Überraschung im HSH-Nordbank-Prozess: Das Hamburger Landgericht hat den kompletten früheren Vorstand der Landesbank samt Ex-Finanzchef Dirk Jens Nonnenmacher freigesprochen. Nach Ansicht der Strafkammer sind die sechs Manager weder der schweren Untreue noch der Bilanzfälschung schuldig, wie der Vorsitzende Richter Marc Tully am Mittwoch sagte. Fehlentscheidungen der Angeklagten hätten nicht die „Grauzone in Richtung Strafbarkeit“ überschritten. Für das Gericht stand daher fest: „Im Zweifel für die Freiheit“.
Erstmals in Deutschland musste sich der gesamte einstige Vorstand einer Bank wegen Ereignissen während der Finanzkrise vor Gericht verantworten. Die Angeklagten hatten die Vorwürfe stets zurückgewiesen.
In der Finanzkrise galt Nonnenmacher – Spitzname „Dr. No“ – als einer der umstrittensten Banker Deutschlands. „Es hat zu keinem Zeitpunkt der Verdacht bestanden, dass sich die Angeklagten gangstergleich oder bankstergleich – wie man so sagt – zu ihrem eigenen unmittelbaren Vorteil am Vermögen der HSH Nordbank vergriffen hätten“, betonte Tully in seiner Urteilsbegründung. Die Staatsanwaltschaft will nun prüfen, ob sie in Revision geht und der Fall dann beim Bundesgerichtshof landet. Dafür hat die Behörde eine Woche Zeit. Nach ihrer Ansicht waren die Manager kurz vor Weihnachten 2007 bei einem komplexen Geschäft namens „Omega 55“ wissentlich zu hohe Risiken eingegangen.

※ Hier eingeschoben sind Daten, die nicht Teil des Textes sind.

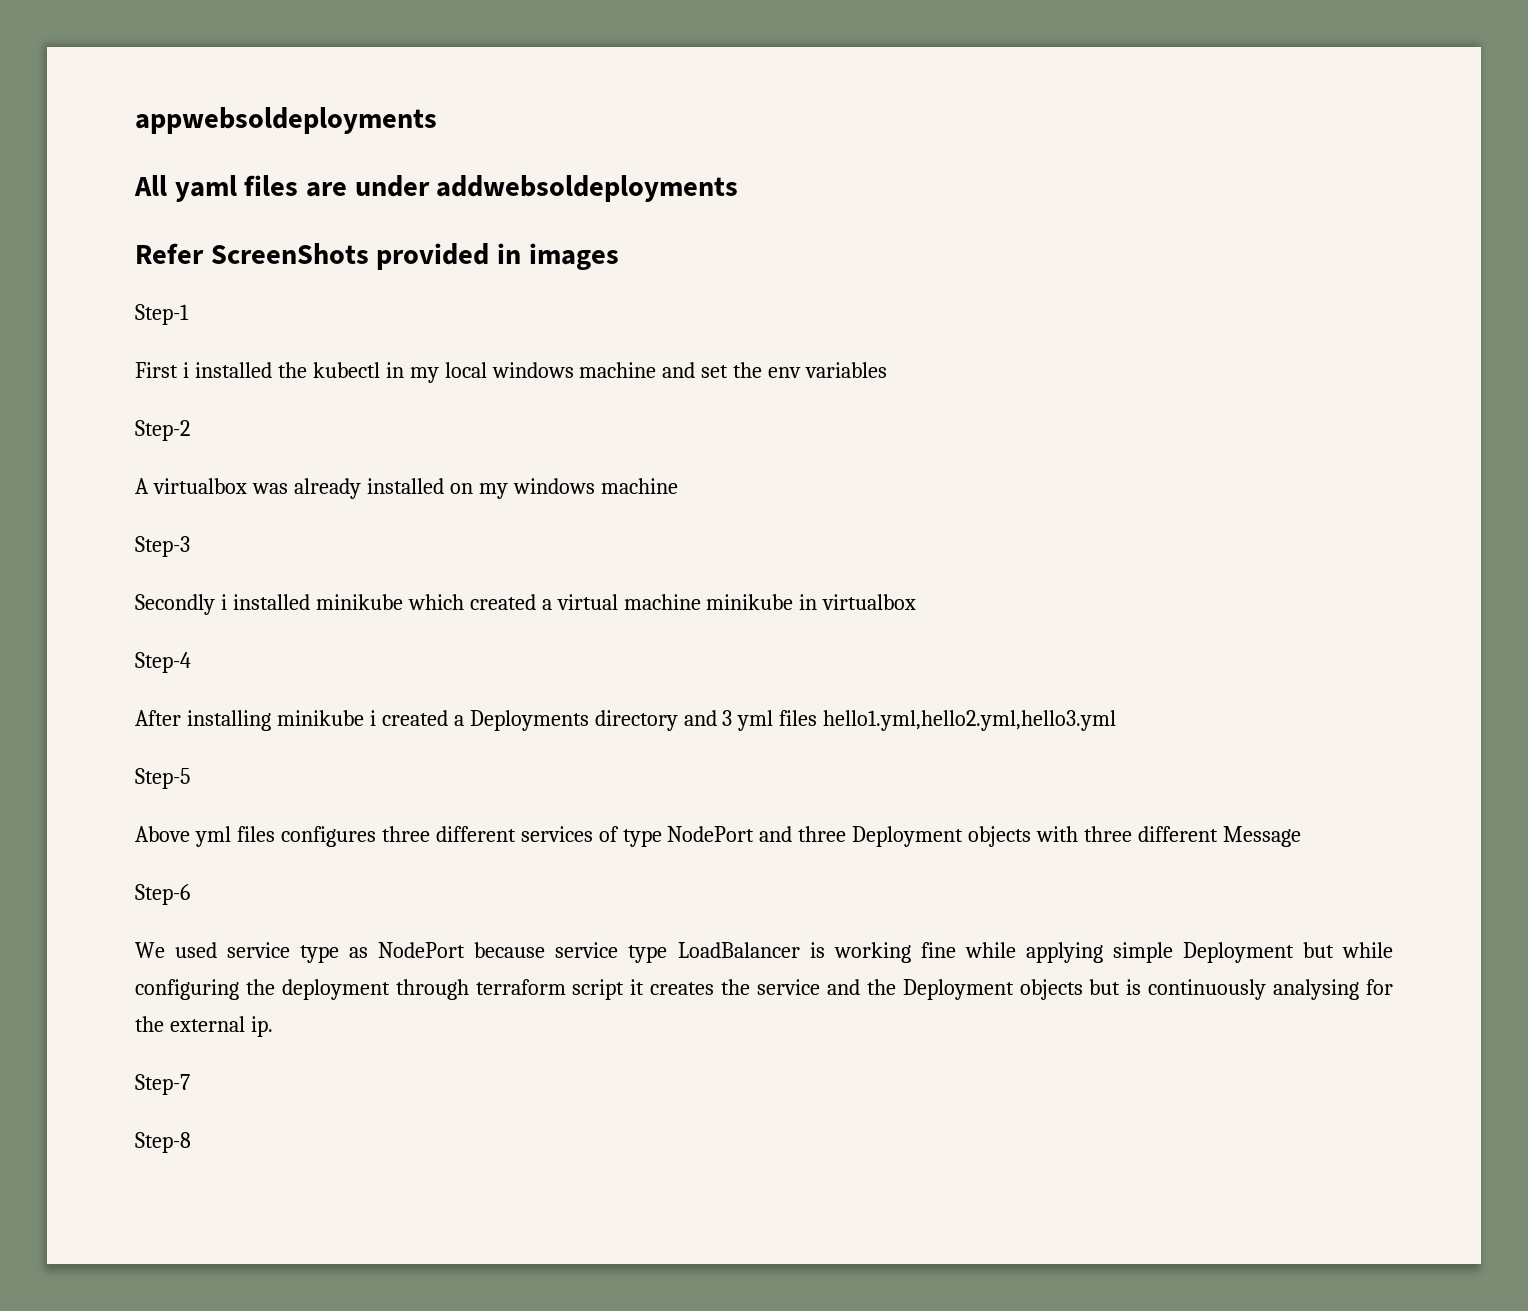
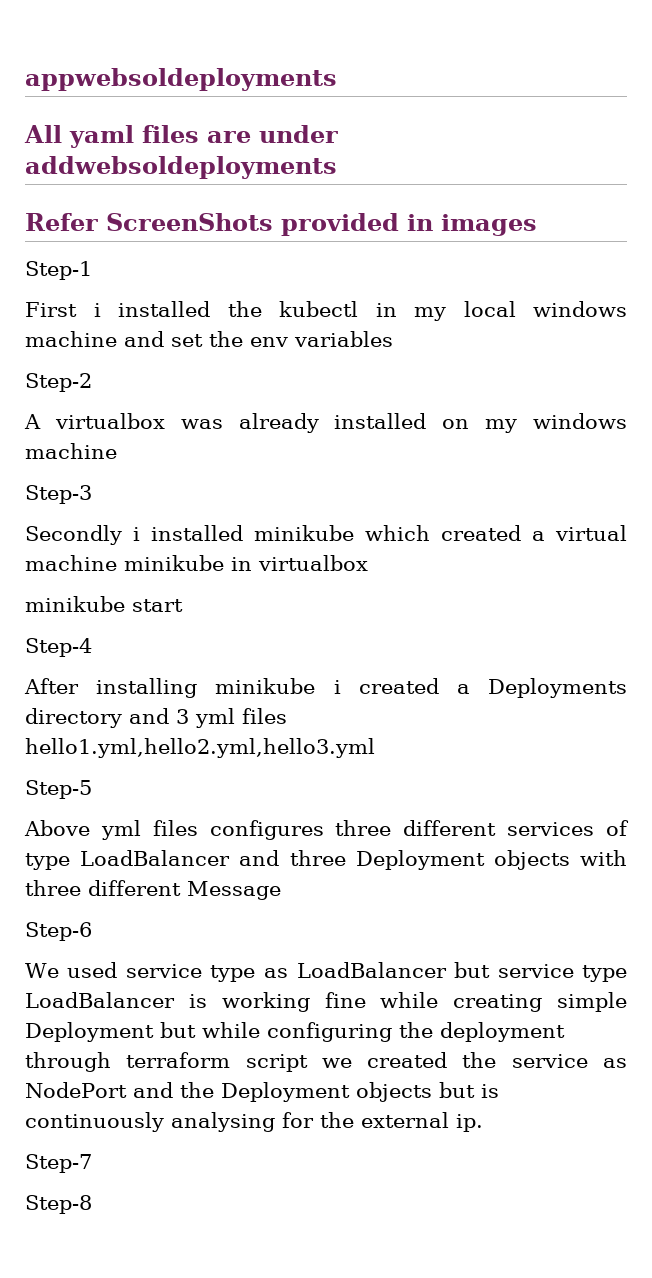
+ minikube start
- Above yml files configures three different services of type NodePort and three Deployment objects with three different Message
+ Above yml files configures three different services of type LoadBalancer and three Deployment objects with three different Message
- We used service type as NodePort because service type LoadBalancer is working fine while applying simple Deployment but while configuring the deployment through terraform script it creates the service and the Deployment objects but is continuously analysing for the external ip.
+ We used service type as LoadBalancer but service type LoadBalancer is working fine while creating simple Deployment but while configuring the deployment through terraform script we created the service as NodePort and the Deployment objects but is continuously analysing for the external ip.

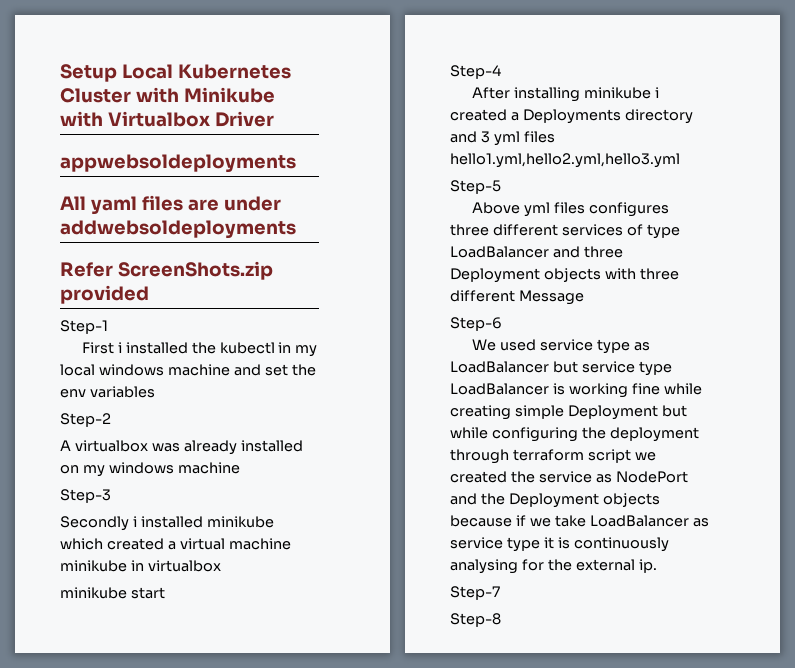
+ Setup Local Kubernetes Cluster with Minikube with Virtualbox Driver
- Refer ScreenShots provided in images
+ Refer ScreenShots.zip provided
- We used service type as LoadBalancer but service type LoadBalancer is working fine while creating simple Deployment but while configuring the deployment through terraform script we created the service as NodePort and the Deployment objects but is continuously analysing for the external ip.
+ We used service type as LoadBalancer but service type LoadBalancer is working fine while creating simple Deployment but while configuring the deployment through terraform script we created the service as NodePort and the Deployment objects because if we take LoadBalancer as service type it is continuously analysing for the external ip.

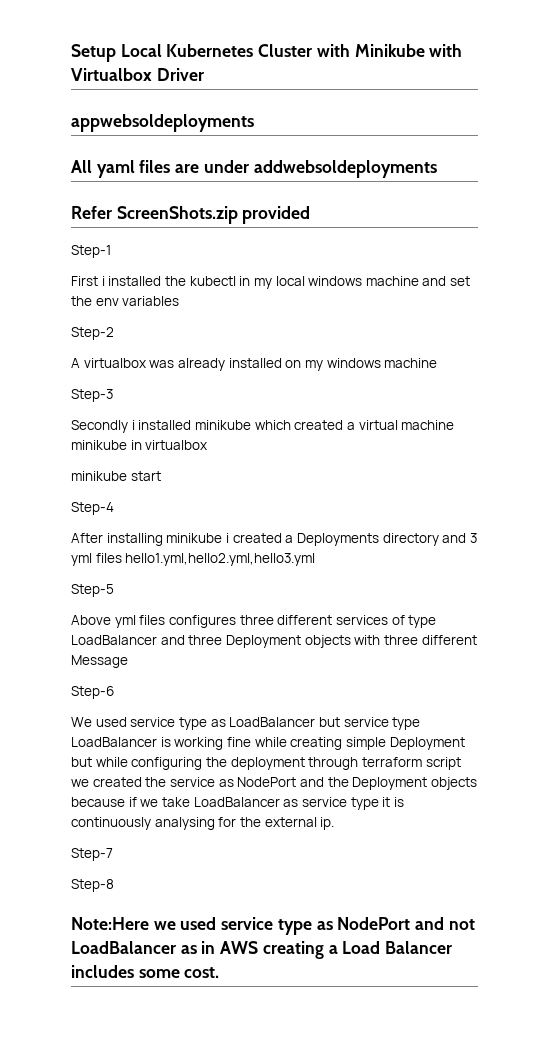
+ Note:Here we used service type as NodePort and not LoadBalancer as in AWS creating a Load Balancer includes some cost.

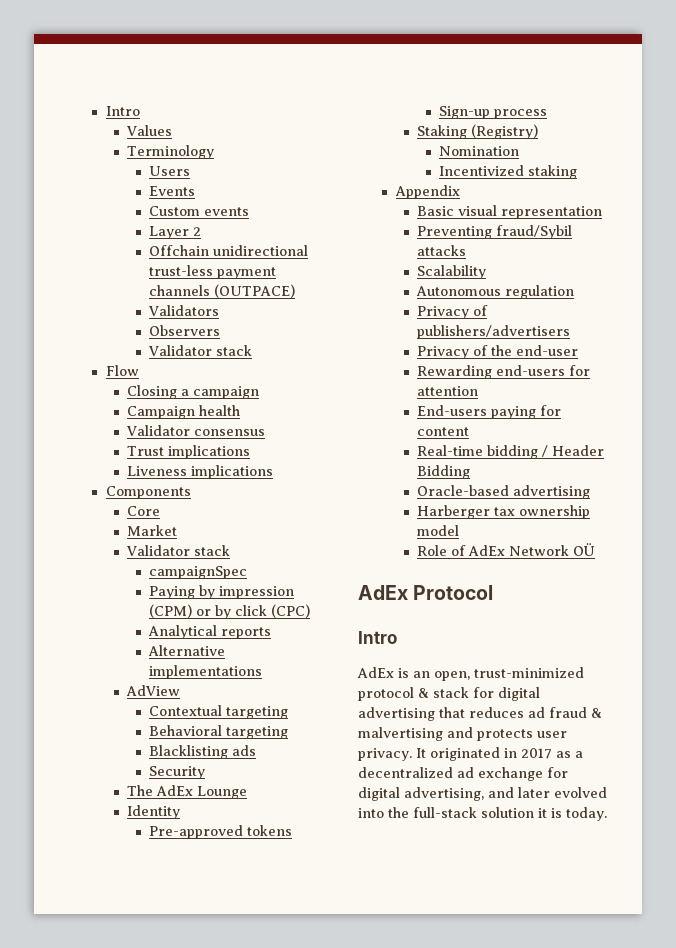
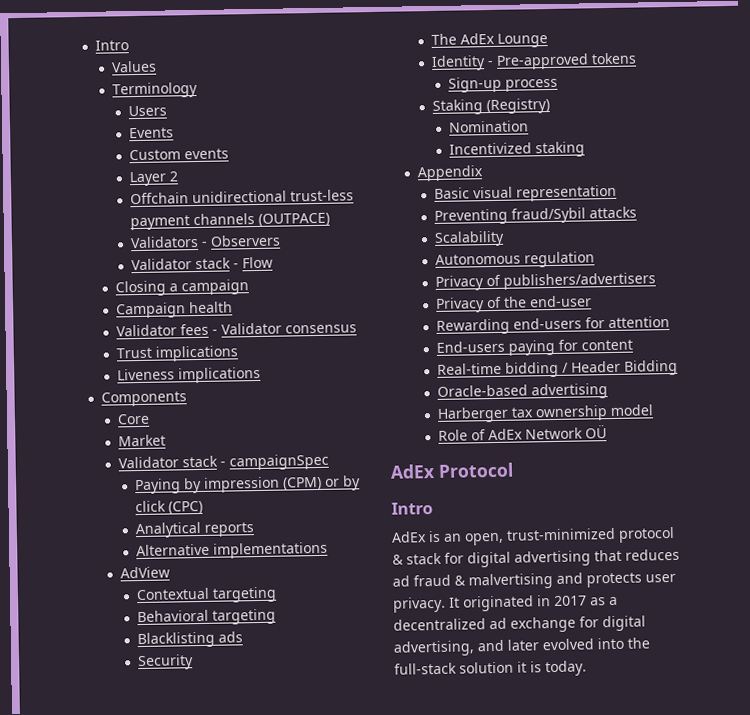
- Validators
- Observers
- Validator stack
- Flow
+ Validators - Observers
+ Validator stack - Flow
- Validator consensus
+ Validator fees - Validator consensus
  Market
- Validator stack
- campaignSpec
+ Validator stack - campaignSpec
- Identity
- Pre-approved tokens
+ Identity - Pre-approved tokens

Die sechs Vorstände hätten zwar bei dem Geschäft ihre Pflichten verletzt, sagte auch Tully. Diese Pflichtverletzungen seien aber nicht so gravierend gewesen, dass sie nach der Rechtsprechung des Bundesverfassungsgerichts eine Verurteilung wegen Untreue rechtfertigten. Mit dem riskanten Doppelgeschäft mit der Pariser Großbank BNP Paribas wollte die HSH Nordbank ihre Bilanz entlasten. Ihr drohte damals eine Herabstufung durch die Rating-Agenturen. Eine solche Entlastung habe es aber nicht gegeben, betonte Tully: „Dadurch wird das ganze Geschäft objektiv sinnlos.“
Der Vorsitzende Richter kritisierte, die Angeklagten hätten die Kreditvorlage hartnäckig als „makellos“ und „über jeden Zweifel erhaben“ verteidigt. „Beides ist evident nicht der Fall.“ Dem Rechtsfrieden hätte größere Demut eher gedient. Der knapp ein Jahr dauernde Prozess sei ein „hochstreitiges Verfahren“ gewesen: „Das kostet Zeit, Geld und Nerven.“ Nonnenmacher reagierte erleichterte auf das Urteil, wie sein Verteidiger Prof. Heinz Wagner erklärte. Er hoffe, dass die Staatsanwaltschaft so klug sei, nicht in Revision zu gehen. Das Verfahren habe alle Beteiligten über Jahre Kraft und Nerven gekostet. Tully betonte, die Angeklagten seien zwar für den hohen Schaden von etwa 150 Millionen Euro nach der Auflösung des Geschäfts im Jahr 2010 verantwortlich. Der Schaden beruhe aber vor allem auf der Finanzkrise in den Jahren 2008 bis 2010.